→ **WORK TO COMPLETE**: With the images removed, write out each record exactly as given.

Before-and-after change records:
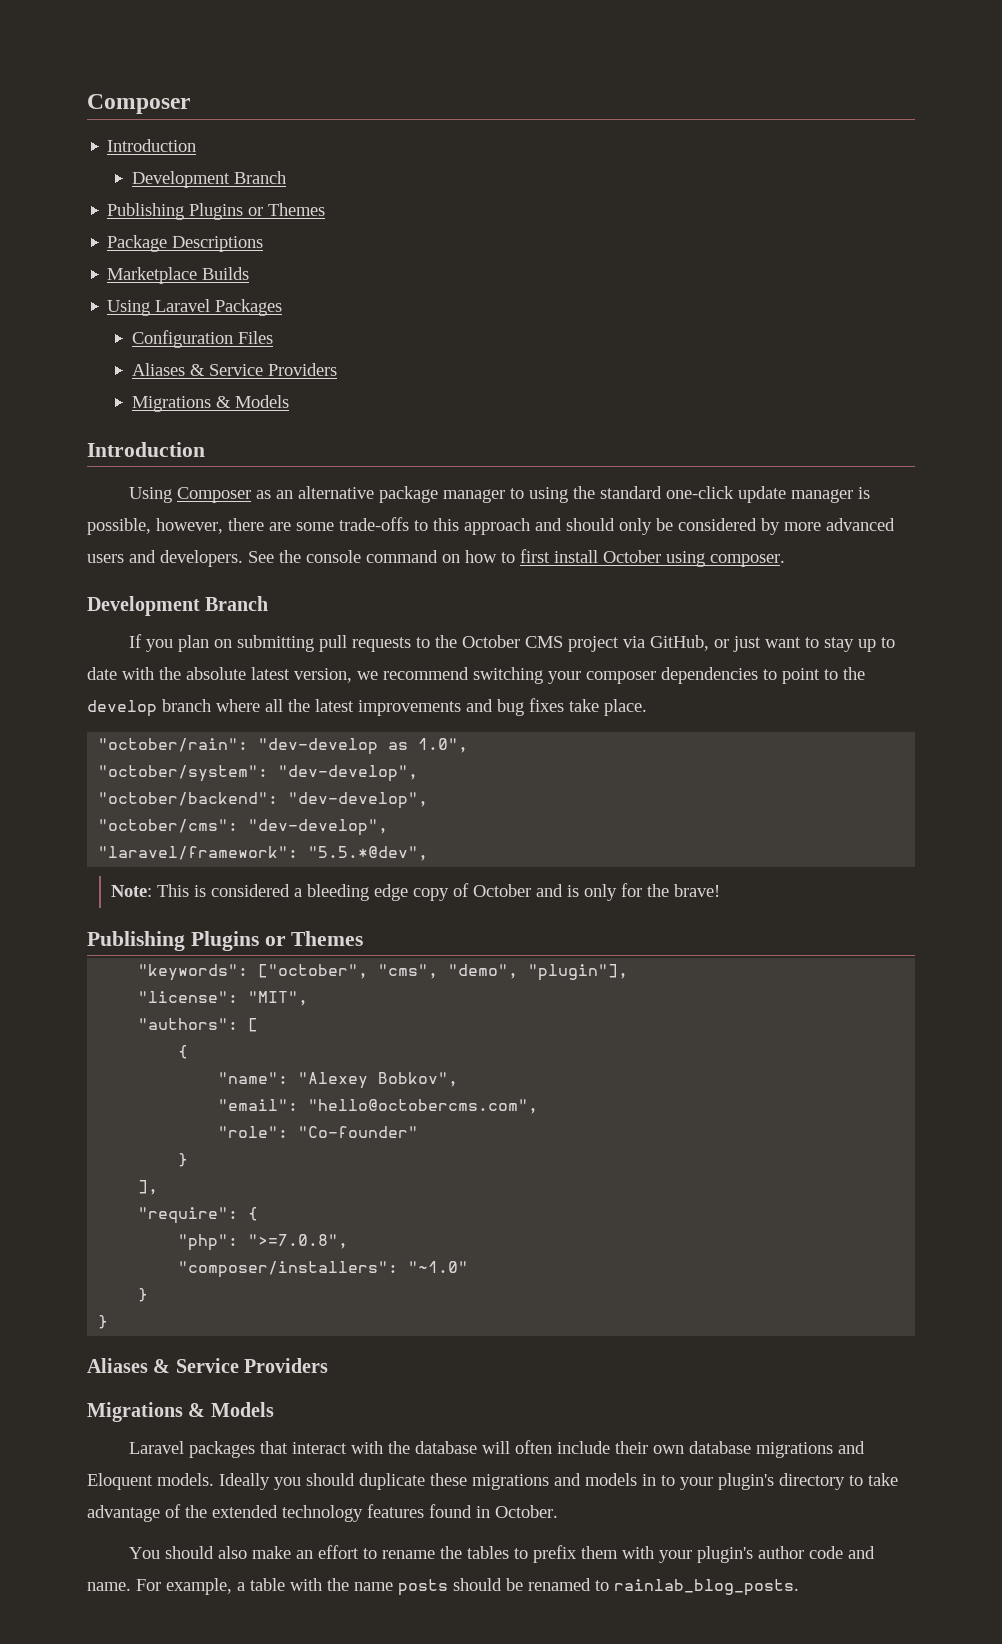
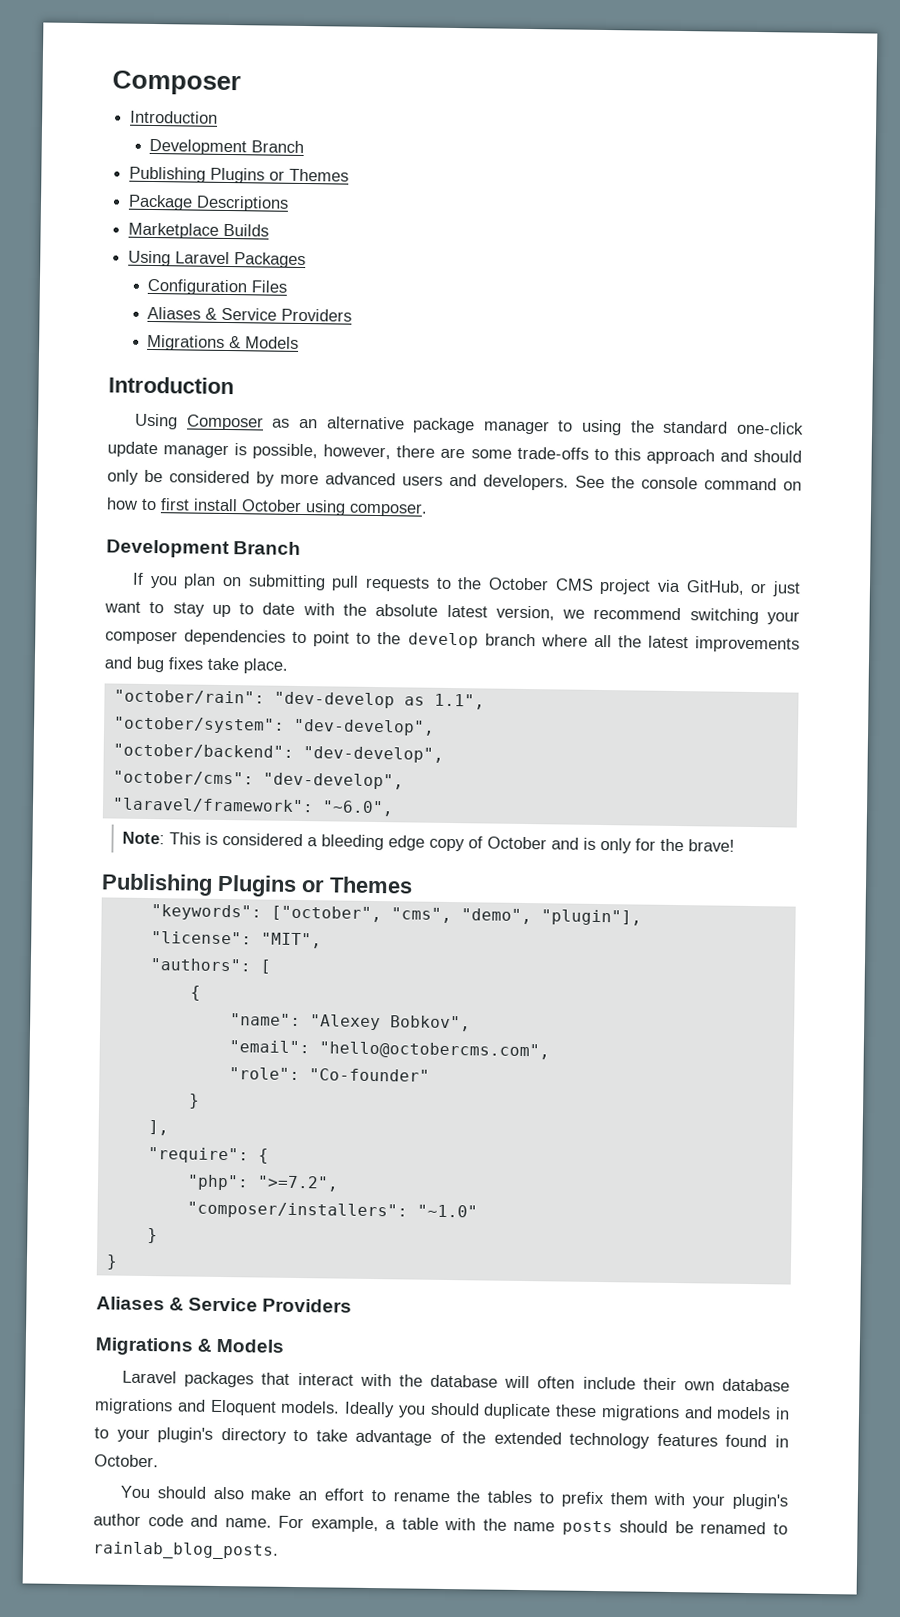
[418,738,469,753] 1.0", -> [433,693,485,710] 1.1",
[308,846,429,861] "5.5.*@dev", -> [321,800,394,817] "~6.0",
[248,1234,349,1249] ">=7.0.8", -> [256,1175,339,1192] ">=7.2",

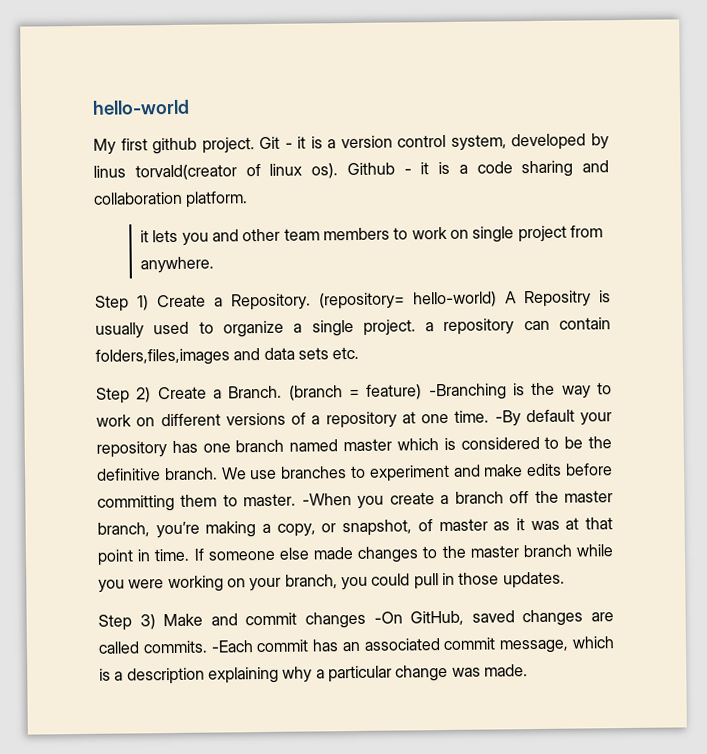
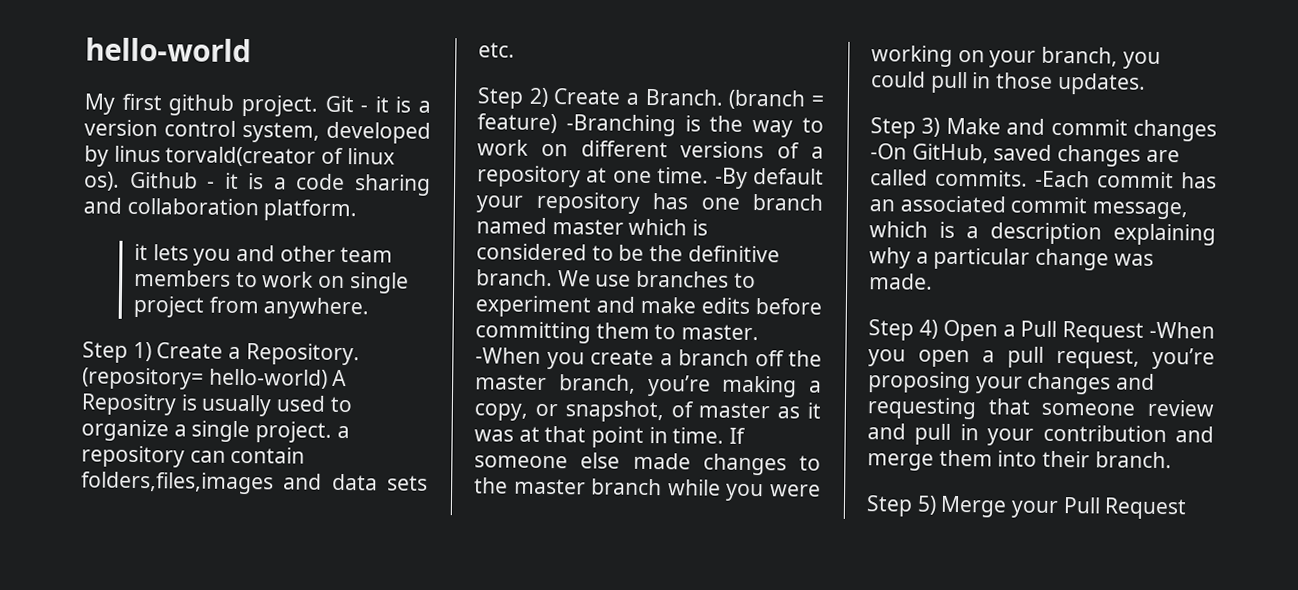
(528, 670) none -> [868,319,1215,343] [868,346,1215,370] [868,371,1156,395] [867,397,1214,420] [867,423,1214,446] [867,449,1172,471] [866,495,1188,520] // Step 4) Open a Pull Request -When you open a pull request, you’re proposing your changes and requesting that someone review and pull in your contribution and merge them into their branch. // Step 5) Merge your Pull Request

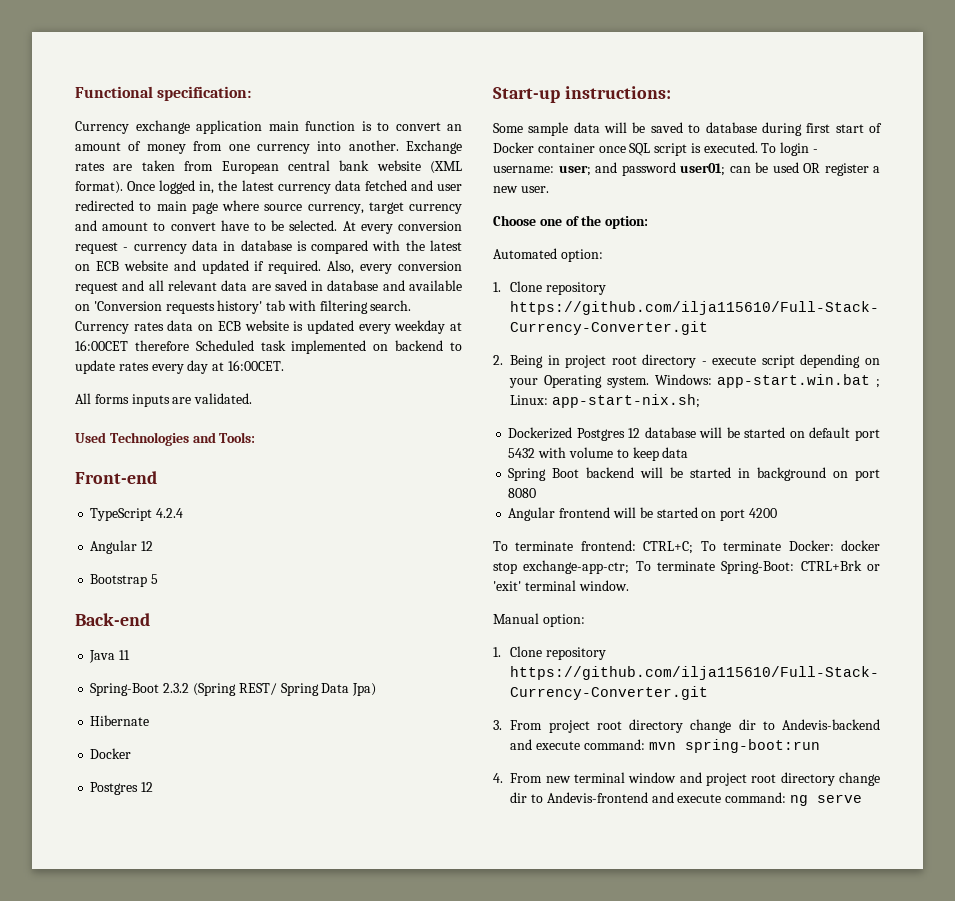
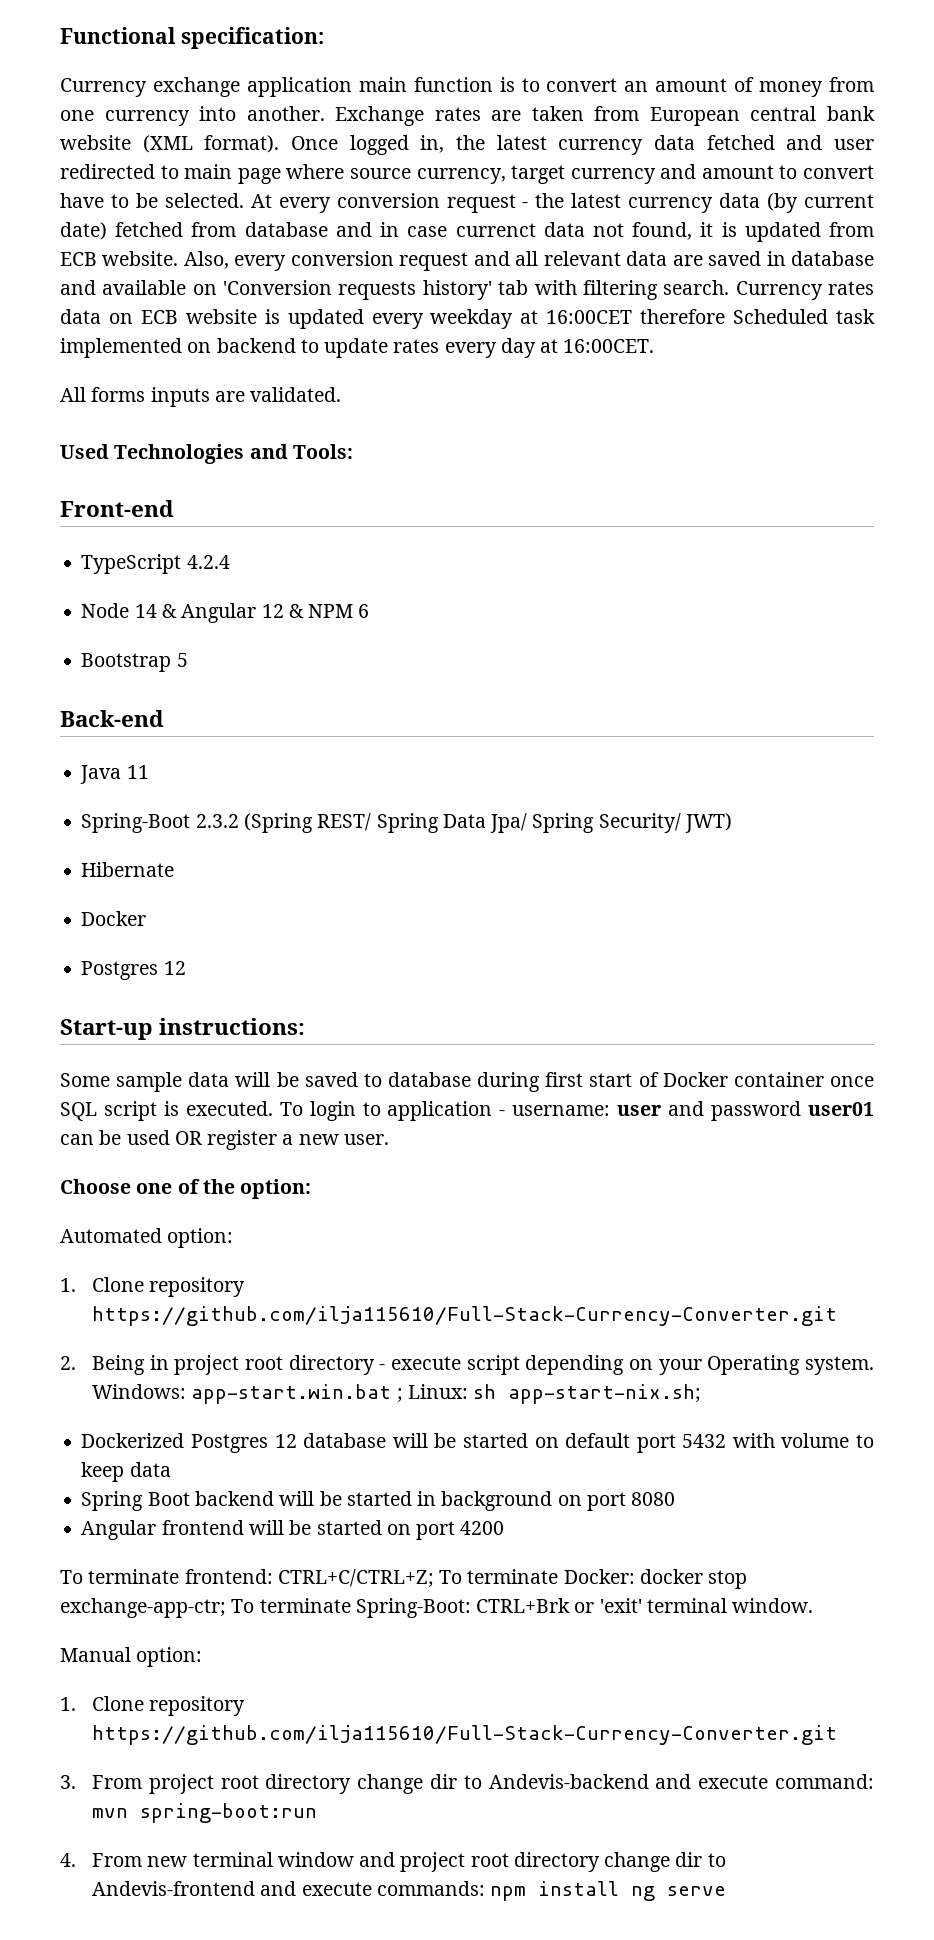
[133,240,463,254] [75,260,322,274] currency data in database is compared with the latest on ECB website and updated if required. -> [535,193,875,213] [60,222,874,242] [60,251,179,266] the latest currency data (by current date) fetched from database and in case currenct data not found, it is updated from ECB website.
(184, 513) none -> [81,603,177,618] Node 14 &
(154, 546) none -> [288,604,370,618] & NPM 6
[352,683,377,696] Jpa) -> [490,813,732,833] Jpa/ Spring Security/ JWT)
(810, 149) none -> [362,1101,493,1121] to application
[558,165,591,176] user; -> [617,1105,662,1116] user
[680,163,725,176] user01; -> [807,1102,874,1116] user01
(549, 400) none -> [473,1384,497,1399] sh
[643,541,694,554] CTRL+C; -> [277,1569,434,1588] CTRL+C/CTRL+Z;
[725,792,787,803] command: -> [376,1881,620,1901] commands: npm install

→ **YOUR RESPONSE**:
[418,738,469,753] 1.0", -> [433,693,485,710] 1.1",
[308,846,429,861] "5.5.*@dev", -> [321,800,394,817] "~6.0",
[248,1234,349,1249] ">=7.0.8", -> [256,1175,339,1192] ">=7.2",

(528, 670) none -> [868,319,1215,343] [868,346,1215,370] [868,371,1156,395] [867,397,1214,420] [867,423,1214,446] [867,449,1172,471] [866,495,1188,520] // Step 4) Open a Pull Request -When you open a pull request, you’re proposing your changes and requesting that someone review and pull in your contribution and merge them into their branch. // Step 5) Merge your Pull Request

[133,240,463,254] [75,260,322,274] currency data in database is compared with the latest on ECB website and updated if required. -> [535,193,875,213] [60,222,874,242] [60,251,179,266] the latest currency data (by current date) fetched from database and in case currenct data not found, it is updated from ECB website.
(184, 513) none -> [81,603,177,618] Node 14 &
(154, 546) none -> [288,604,370,618] & NPM 6
[352,683,377,696] Jpa) -> [490,813,732,833] Jpa/ Spring Security/ JWT)
(810, 149) none -> [362,1101,493,1121] to application
[558,165,591,176] user; -> [617,1105,662,1116] user
[680,163,725,176] user01; -> [807,1102,874,1116] user01
(549, 400) none -> [473,1384,497,1399] sh
[643,541,694,554] CTRL+C; -> [277,1569,434,1588] CTRL+C/CTRL+Z;
[725,792,787,803] command: -> [376,1881,620,1901] commands: npm install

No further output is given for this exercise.